Regarding the higher maximal GU toxicity in patients treated with LDR-BT, this is mostly due to the continued use of tamsulosin after 3 months, which was routinely prescribed for every patient treated with LDR-BT. As shown in Fig. 2a, toxicity reported by patients treated with LDR-BT declines over time. For patients treated with moderate HF, we observed high rates of toxicity after 7 years for both GI and GU toxicity. This is most likely due to the fact that there are only two patients left in this group, with one of them reporting toxicity. Besides, we were unable to observe major differences regarding toxicity in patients treated with EBRT, although the CF group was mostly treated with 3D-conformal radiotherapy and the HF group exclusively with IMRT or VMAT. With the CHHiP trial showing no relevant differences between CF and HF in patients treated with IMRT [27], it is unlikely that the fractionation scheme is the cause of negating the expected lower toxicity in patients treated with HF due to IMRT. With the FLAME trial showing no major differences after dose escalation in patients treated with IMRT or VMAT either [28], we suspect that we are unable to observe a major difference in GU toxicity due to the proximity of the prostate to bladder and urethra, whereas for GI toxicity the use of the rectal balloon might lead to similar toxicities, as it creates a close proximity of the anterior wall of the rectum to the prostate and increases the distance for the other parts, possibly evening out the advantages of IMRT.

However, although the observed toxicities were low across the board, it is important to note that Hamdy et al. [2] showed the oncological feasibility of active surveillance in localized prostate cancer compared to surgery and radiotherapy. Therefore, one has to keep in mind, that no treatment at all leads to the least toxicities.

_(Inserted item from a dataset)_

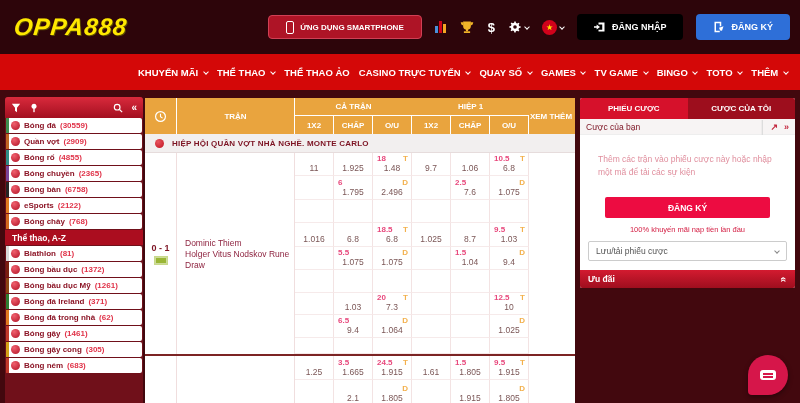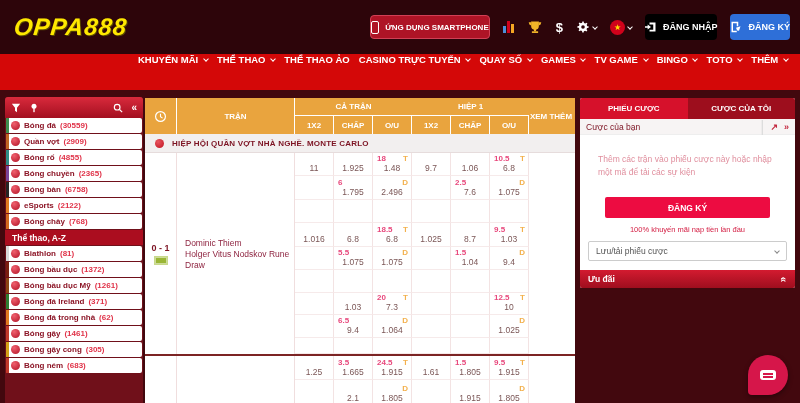"ỨNG DỤNG SMARTPHONE" .top-btn { padding: 4px 0 -> 4px 17px }
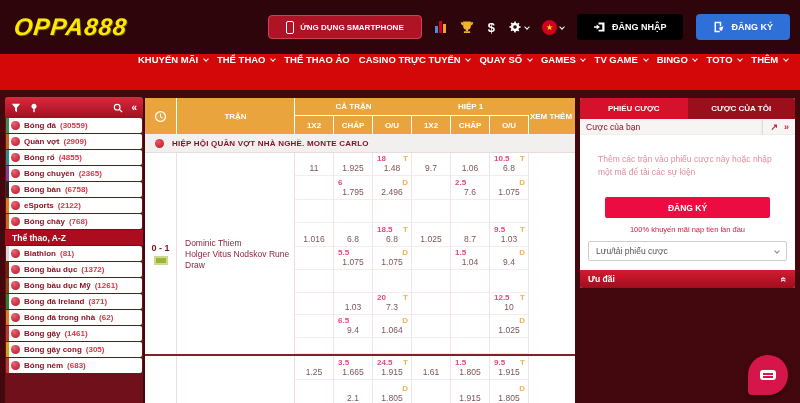"KHUYẾN MÃI" .nav { align-items: none -> center }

Regarding strengths of our study, we are able to report the results of a large bicenter cohort comparison of four available radiooncological treatment modalities in low- and intermediate-risk prostate cancer, which, to our knowledge, is the first such study. Assessment of toxicities was performed according to the RTOG/EORTC criteria in both centers. Interobserver variability in terms of toxicity is an old problem in radiotherapy [29]. Besides, missing values after 3 months for patients treated with HDR-BT might, at least in part, explain the excellent HDR-BT results regarding GI and GU toxicities in this group. However, looking at the DVH data in Supplement 2, we observed very low rectal D1 cm3, D0.1 cm3, and V75%. Therefore, with all the aforementioned bias, we still consider the low GI rates plausible.

A major weakness of our study is the uneven distribution of treatment types by center, as only one center provided patient data for patients treated with EBRT. This might contribute to the differences in reported side effects by treatment type. However, all the senior physicians were trained in the same institution, potentially reducing the extent of this problem. Another point is the fact that patients were able to decide which treatment they wanted, assuming an anatomy allowing for BT and meeting requirements for anesthesia for BT, leading to a selection bias with healthier patients in the BT groups. Besides, the included patients were treated over a period of more than 20 years, leading to other potential biases, such as stage migration, for example changes regarding the classification of patients with a T2c-staged prostate cancer, or changing treatment practices.